8.3 PARALLELIZING NSPA ALGORITHMS REPRESENTED BY A DAG
This chapter discusses techniques for extracting parallelism from DAG. Each task accepts input data and produces output results. We say a task, Ti, is dependent on task Tj if the output of Tj is used as its input to Ti. When the number of algorithm tasks is small, the algorithm can be described by a directed graph, which shows no regular patterns of interconnections among the tasks.

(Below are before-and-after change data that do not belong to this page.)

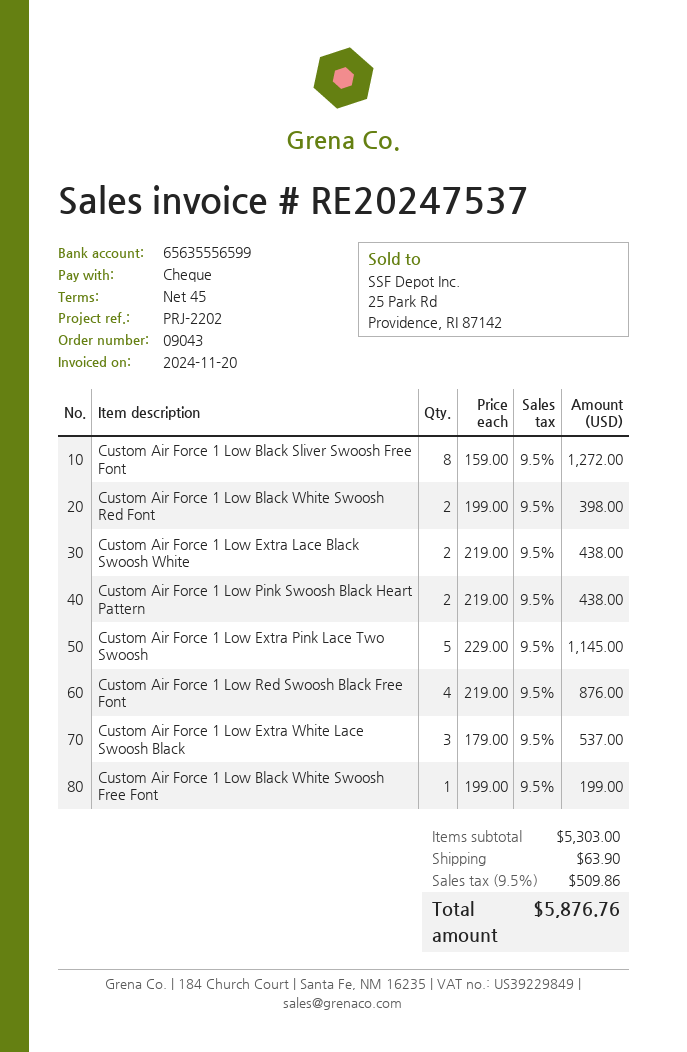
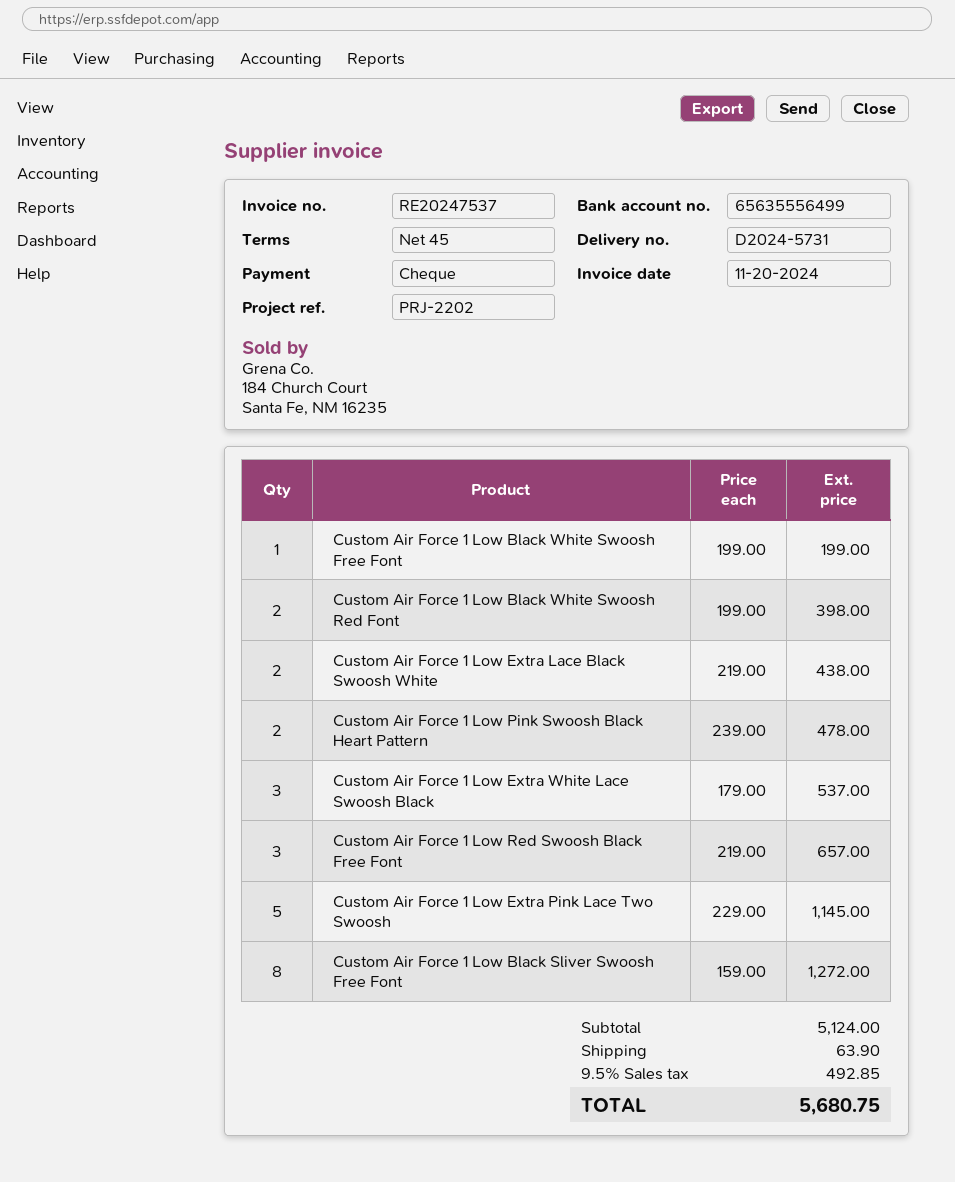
bank account: 65635556599 -> 65635556499
Custom Air Force 1 Low Pink Swoosh Black Heart Pattern: 2 x 219.00 = 438.00 -> 2 x 239.00 = 478.00
Custom Air Force 1 Low Red Swoosh Black Free Font: 4 x 219.00 = 876.00 -> 3 x 219.00 = 657.00
subtotal: 5303.00 -> 5124.00
tax: 9.5% = 509.86 -> 9.5% = 492.85
total: 5876.76 -> 5680.75

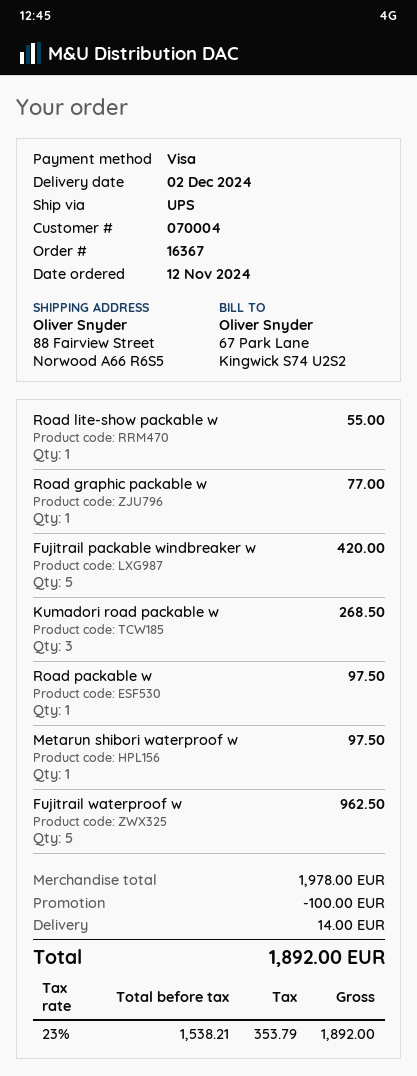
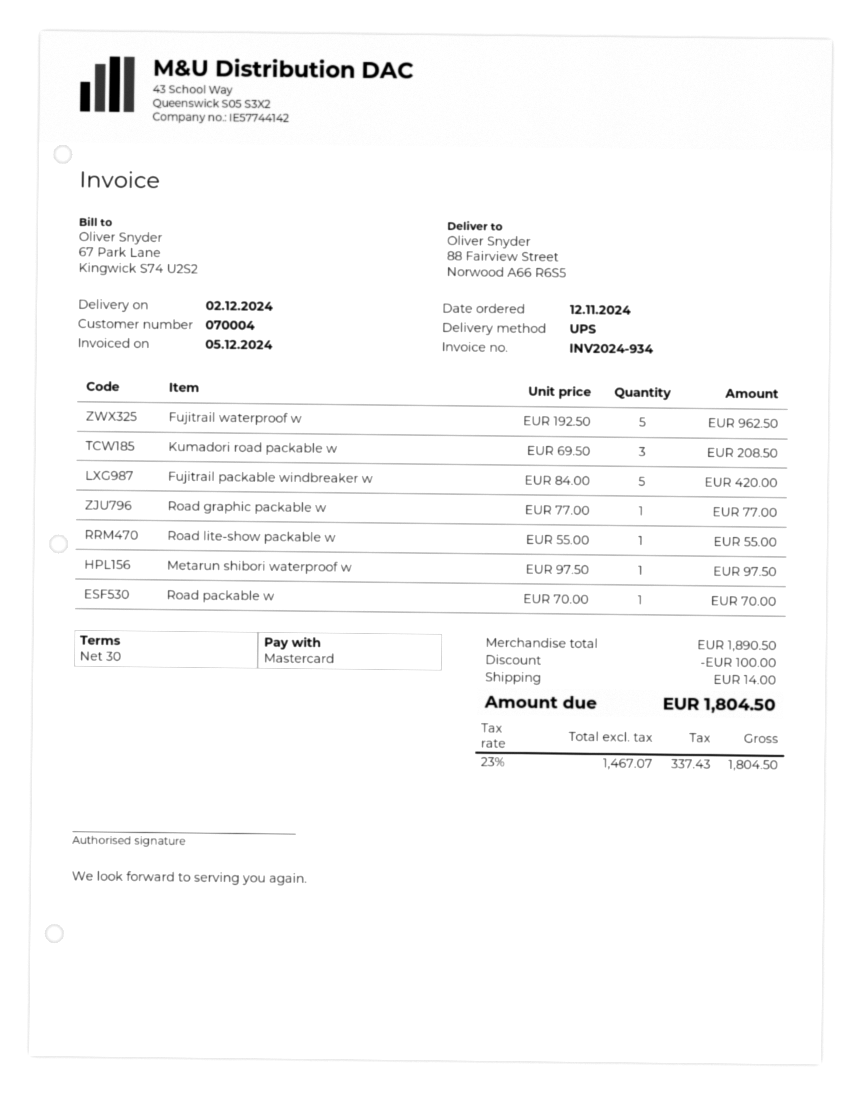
payment method: Visa -> Mastercard
Kumadori road packable w: 3 for 268.50 -> 3 for 208.50
Road packable w: 1 for 97.50 -> 1 for 70.00
subtotal: 1978.00 -> 1890.50
net: 1538.21 -> 1467.07
tax: 23% = 353.79 -> 23% = 337.43
total: 1892.00 -> 1804.50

Figure 8.1a shows an example of representing an NSPA by a DAG. The graph is characterized by two types of constructs: the nodes, which describe the tasks comprising the algorithm, and the directed edges, which describe the direction of data flow among the tasks. The edges exiting a node represent an output, and when they enter a node, they represent an input. Chapter 1 defined the types of nodes and edges in a DG: input node/edge, output node/edge, and intermediate node/edge.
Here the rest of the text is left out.